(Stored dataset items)
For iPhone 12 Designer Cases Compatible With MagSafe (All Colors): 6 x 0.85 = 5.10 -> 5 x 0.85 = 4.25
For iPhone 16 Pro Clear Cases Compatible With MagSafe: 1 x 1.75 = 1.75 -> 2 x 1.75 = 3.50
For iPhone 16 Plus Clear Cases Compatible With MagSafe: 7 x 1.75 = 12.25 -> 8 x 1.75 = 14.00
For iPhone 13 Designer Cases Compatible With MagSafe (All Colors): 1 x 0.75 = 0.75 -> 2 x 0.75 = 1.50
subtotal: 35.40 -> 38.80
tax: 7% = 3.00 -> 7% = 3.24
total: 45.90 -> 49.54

==

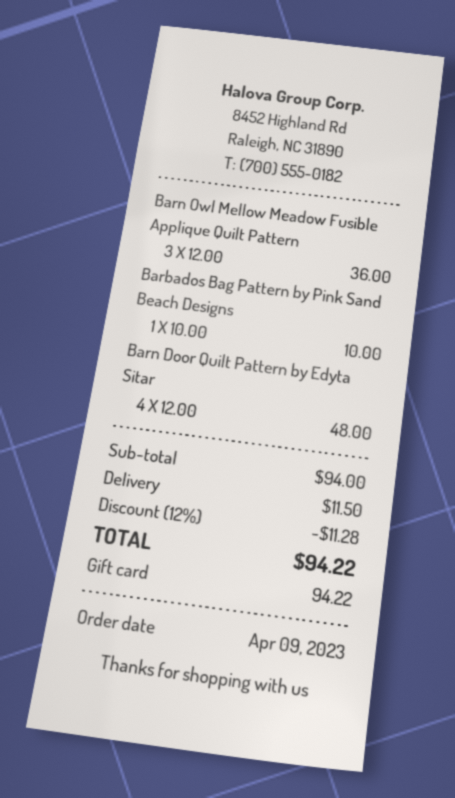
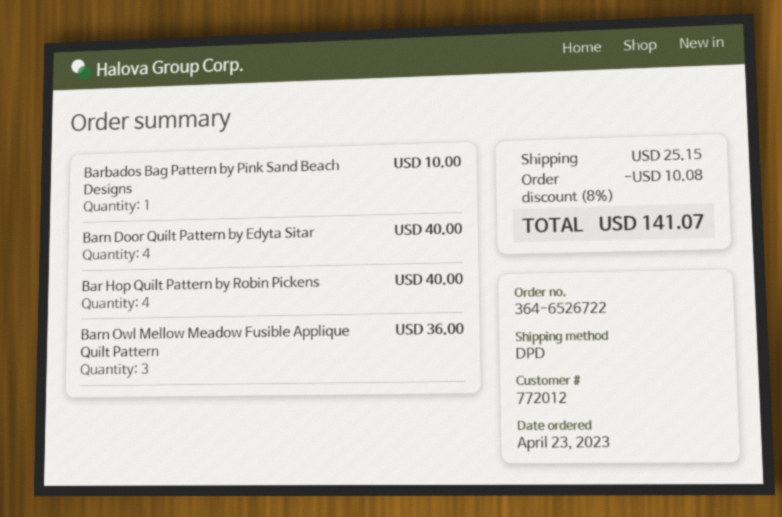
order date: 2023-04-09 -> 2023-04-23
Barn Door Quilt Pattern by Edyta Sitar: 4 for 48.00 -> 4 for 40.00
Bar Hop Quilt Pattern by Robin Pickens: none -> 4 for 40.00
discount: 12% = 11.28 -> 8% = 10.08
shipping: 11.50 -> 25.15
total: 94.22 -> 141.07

• Assigned task: Among the records above, find the lines that contain "With" and copy every one.

• Exercise answer:
For iPhone 12 Designer Cases Compatible With MagSafe (All Colors): 6 x 0.85 = 5.10 -> 5 x 0.85 = 4.25
For iPhone 16 Pro Clear Cases Compatible With MagSafe: 1 x 1.75 = 1.75 -> 2 x 1.75 = 3.50
For iPhone 16 Plus Clear Cases Compatible With MagSafe: 7 x 1.75 = 12.25 -> 8 x 1.75 = 14.00
For iPhone 13 Designer Cases Compatible With MagSafe (All Colors): 1 x 0.75 = 0.75 -> 2 x 0.75 = 1.50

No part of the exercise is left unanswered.